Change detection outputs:
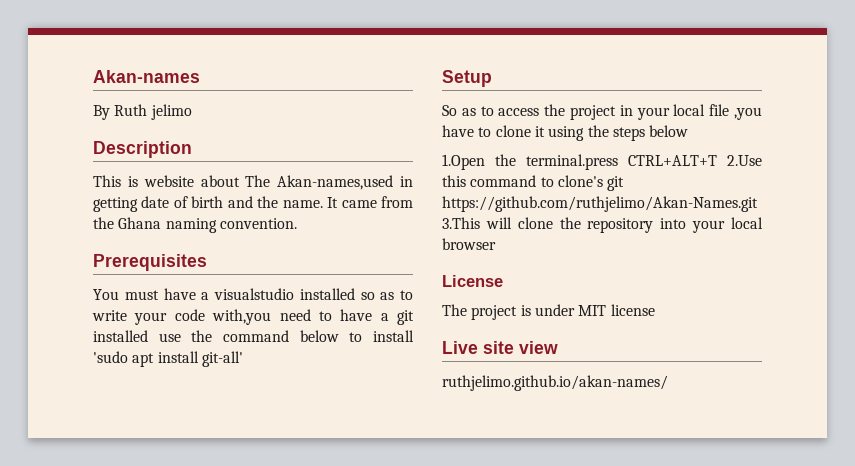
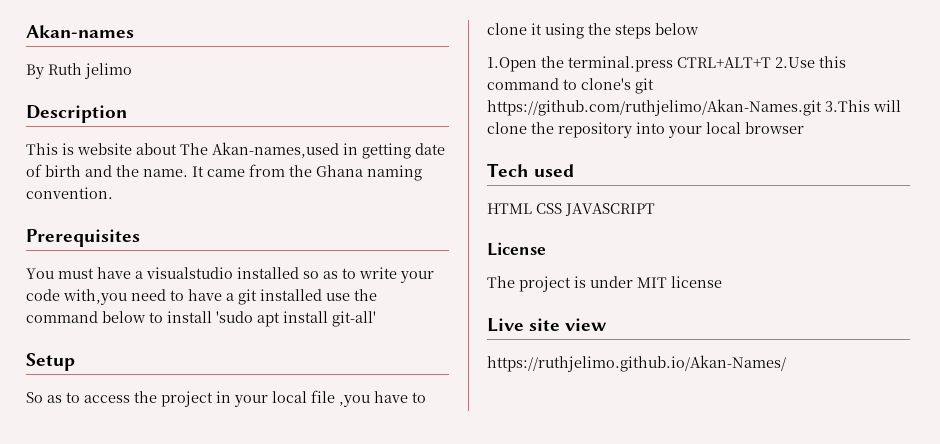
+ Tech used
+ HTML CSS JAVASCRIPT
- ruthjelimo.github.io/akan-names/
+ https://ruthjelimo.github.io/Akan-Names/

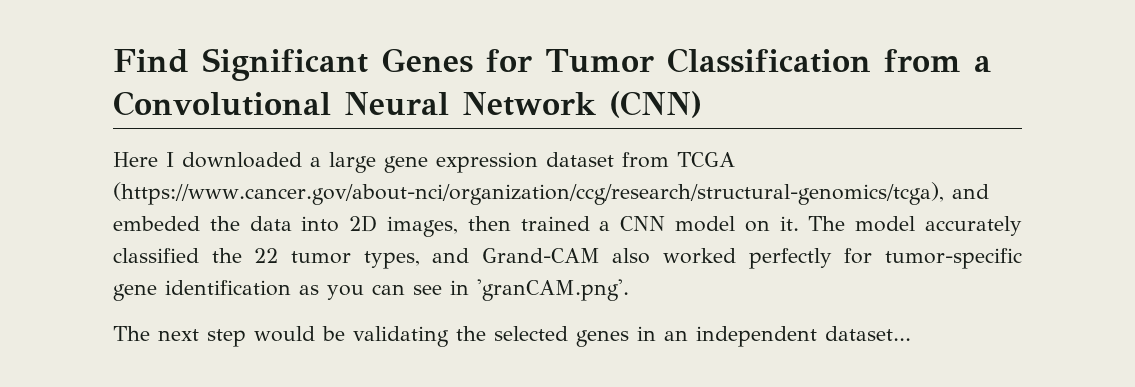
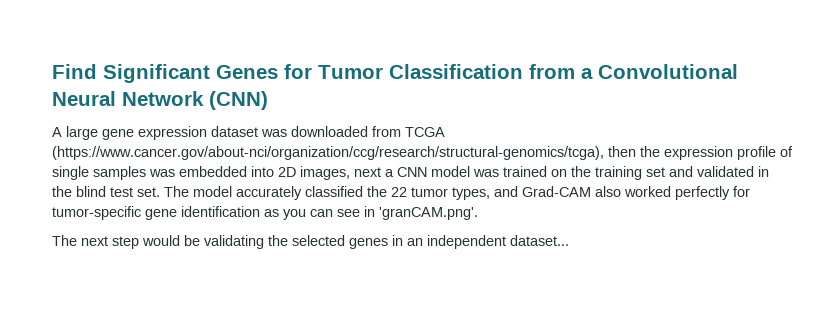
- Here I downloaded a large gene expression dataset from TCGA (https://www.cancer.gov/about-nci/organization/ccg/research/structural-genomics/tcga), and embeded the data into 2D images, then trained a CNN model on it.
+ A large gene expression dataset was downloaded from TCGA (https://www.cancer.gov/about-nci/organization/ccg/research/structural-genomics/tcga), then the expression profile of single samples was embedded into 2D images, next a CNN model was trained on the training set and validated in the blind test set.
- The model accurately classified the 22 tumor types, and Grand-CAM also worked perfectly for tumor-specific gene identification as you can see in 'granCAM.png'.
+ The model accurately classified the 22 tumor types, and Grad-CAM also worked perfectly for tumor-specific gene identification as you can see in 'granCAM.png'.

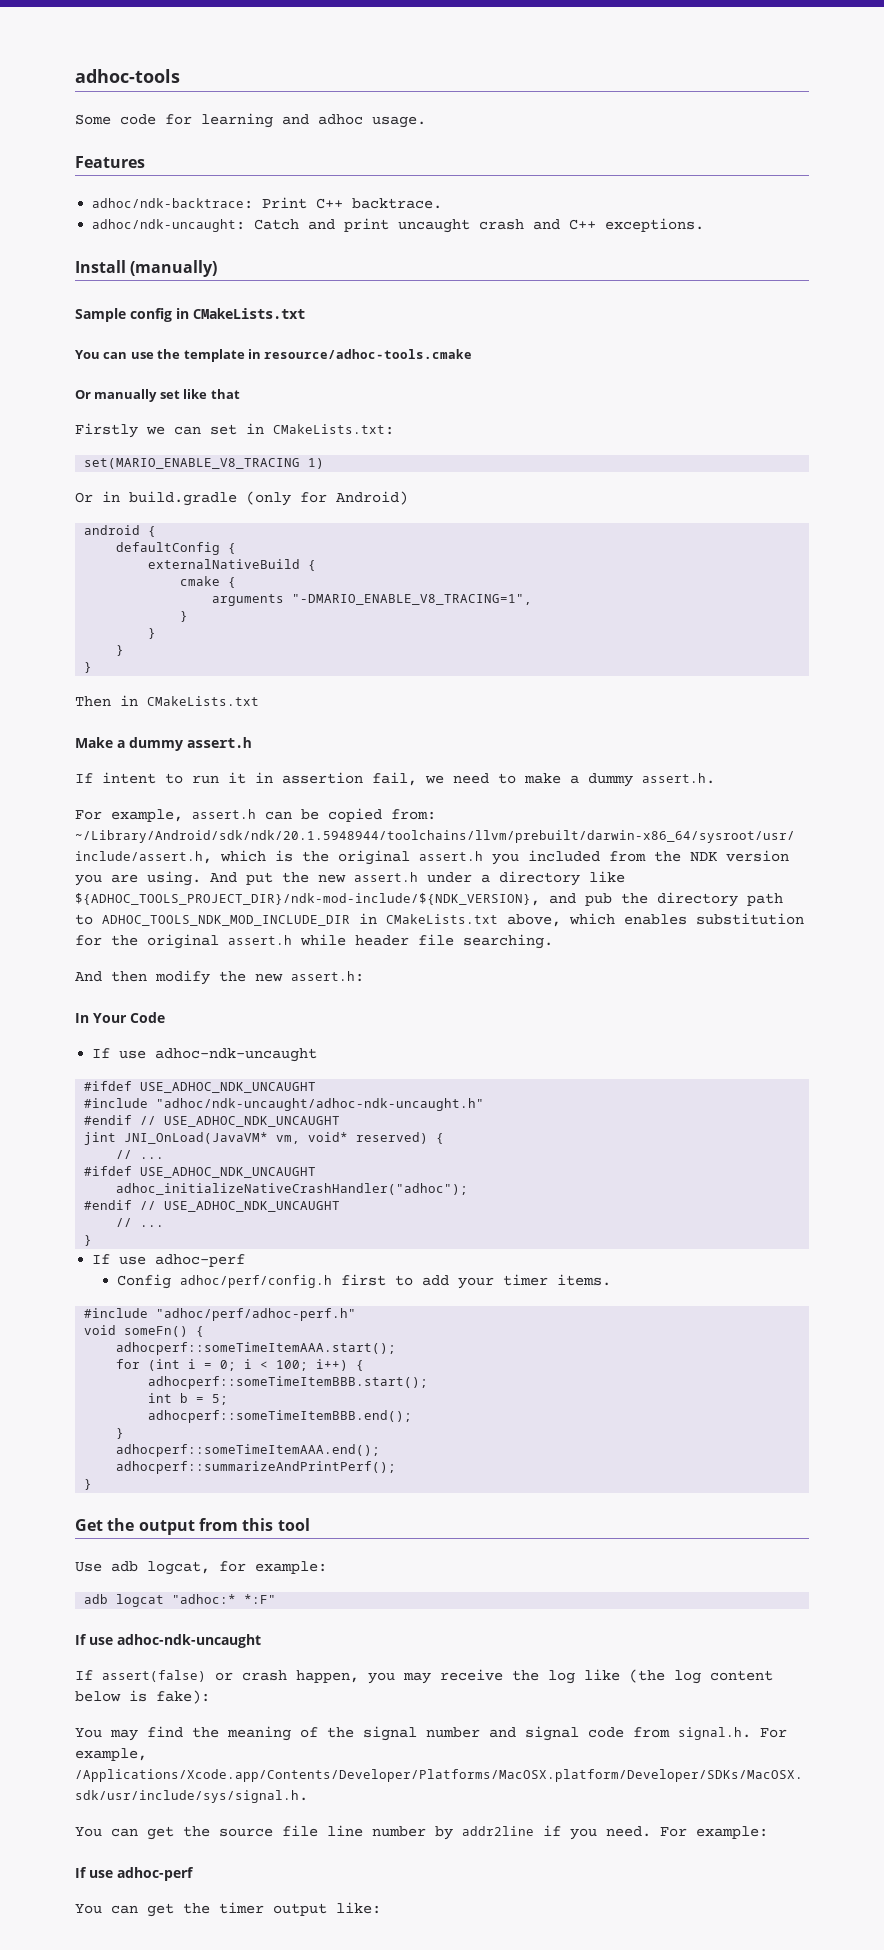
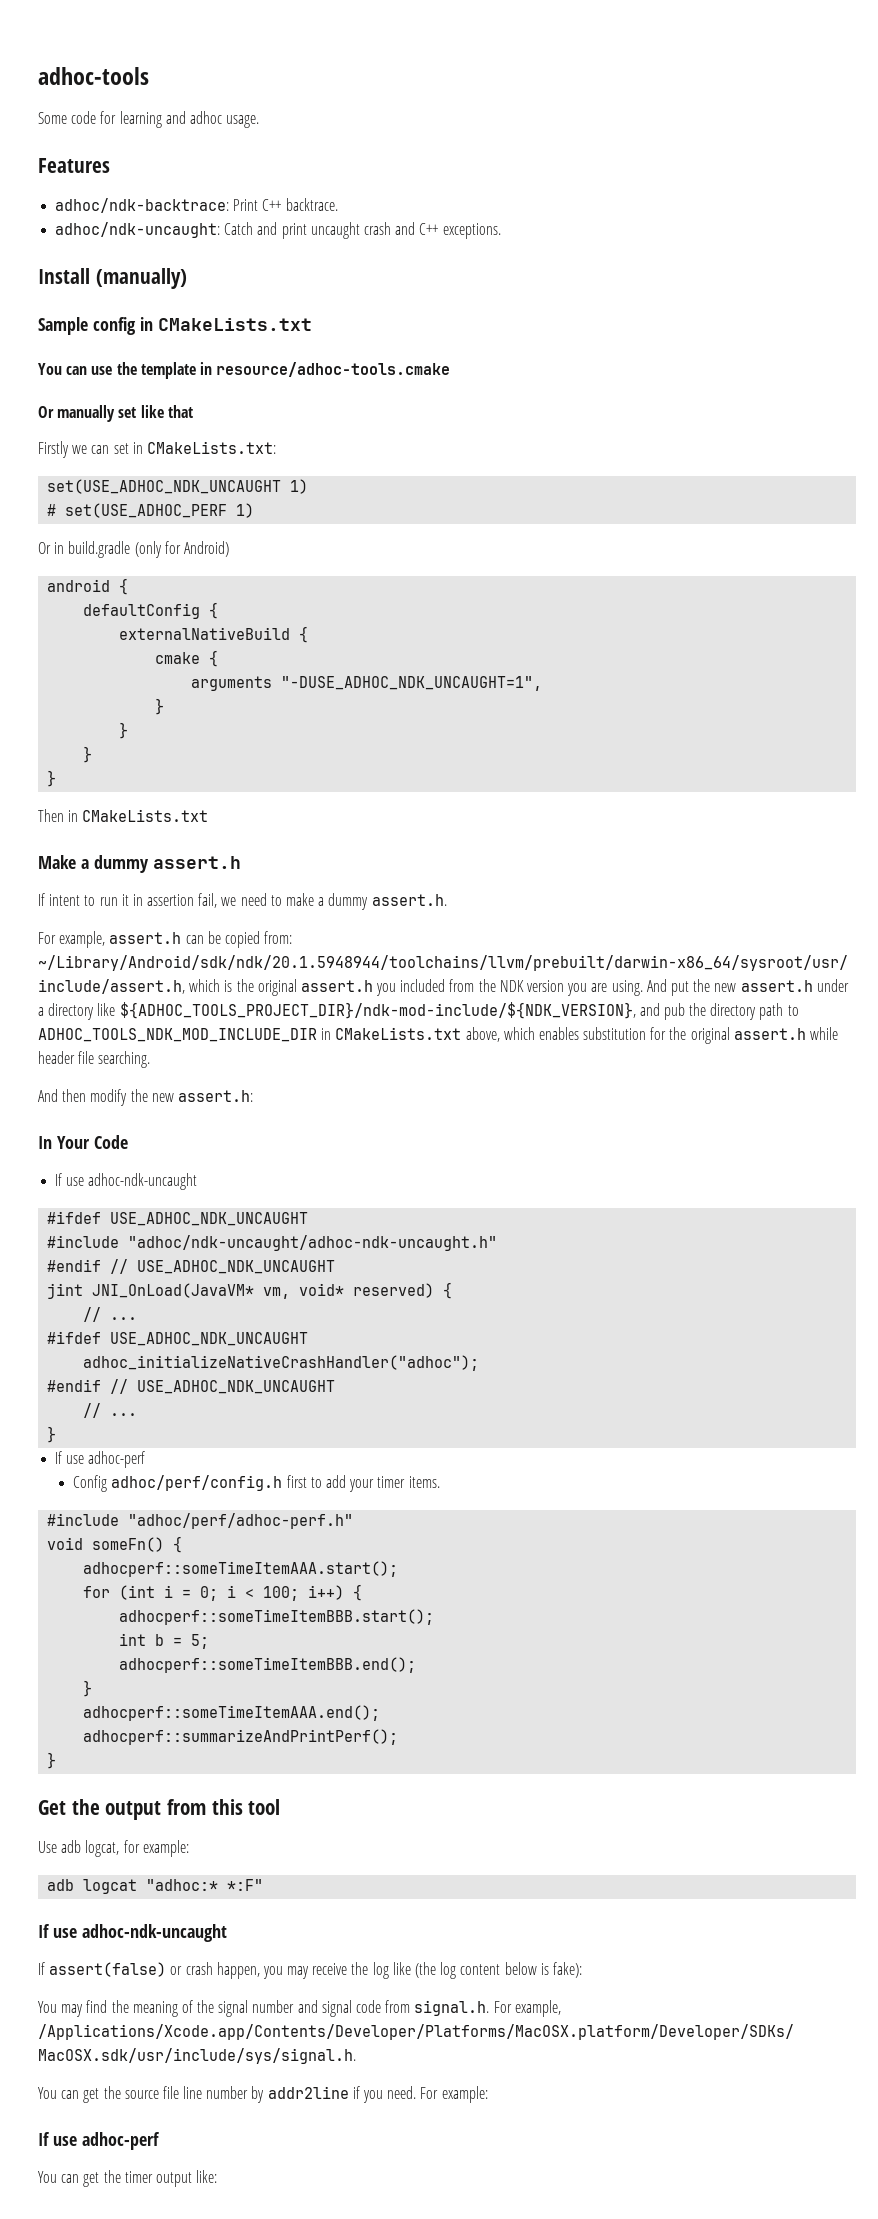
- set(MARIO_ENABLE_V8_TRACING 1)
+ set(USE_ADHOC_NDK_UNCAUGHT 1)
+ # set(USE_ADHOC_PERF 1)
- arguments "-DMARIO_ENABLE_V8_TRACING=1",
+ arguments "-DUSE_ADHOC_NDK_UNCAUGHT=1",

## WHAT YOU WILL DO
Copy exactly, and copy nothing else: the lines from the start of the data above through the line that holds "types, and Grad-CAM". The pictures stay out.

## OUTPUT FOR THIS TASK
+ Tech used
+ HTML CSS JAVASCRIPT
- ruthjelimo.github.io/akan-names/
+ https://ruthjelimo.github.io/Akan-Names/

- Here I downloaded a large gene expression dataset from TCGA (https://www.cancer.gov/about-nci/organization/ccg/research/structural-genomics/tcga), and embeded the data into 2D images, then trained a CNN model on it.
+ A large gene expression dataset was downloaded from TCGA (https://www.cancer.gov/about-nci/organization/ccg/research/structural-genomics/tcga), then the expression profile of single samples was embedded into 2D images, next a CNN model was trained on the training set and validated in the blind test set.
- The model accurately classified the 22 tumor types, and Grand-CAM also worked perfectly for tumor-specific gene identification as you can see in 'granCAM.png'.
+ The model accurately classified the 22 tumor types, and Grad-CAM also worked perfectly for tumor-specific gene identification as you can see in 'granCAM.png'.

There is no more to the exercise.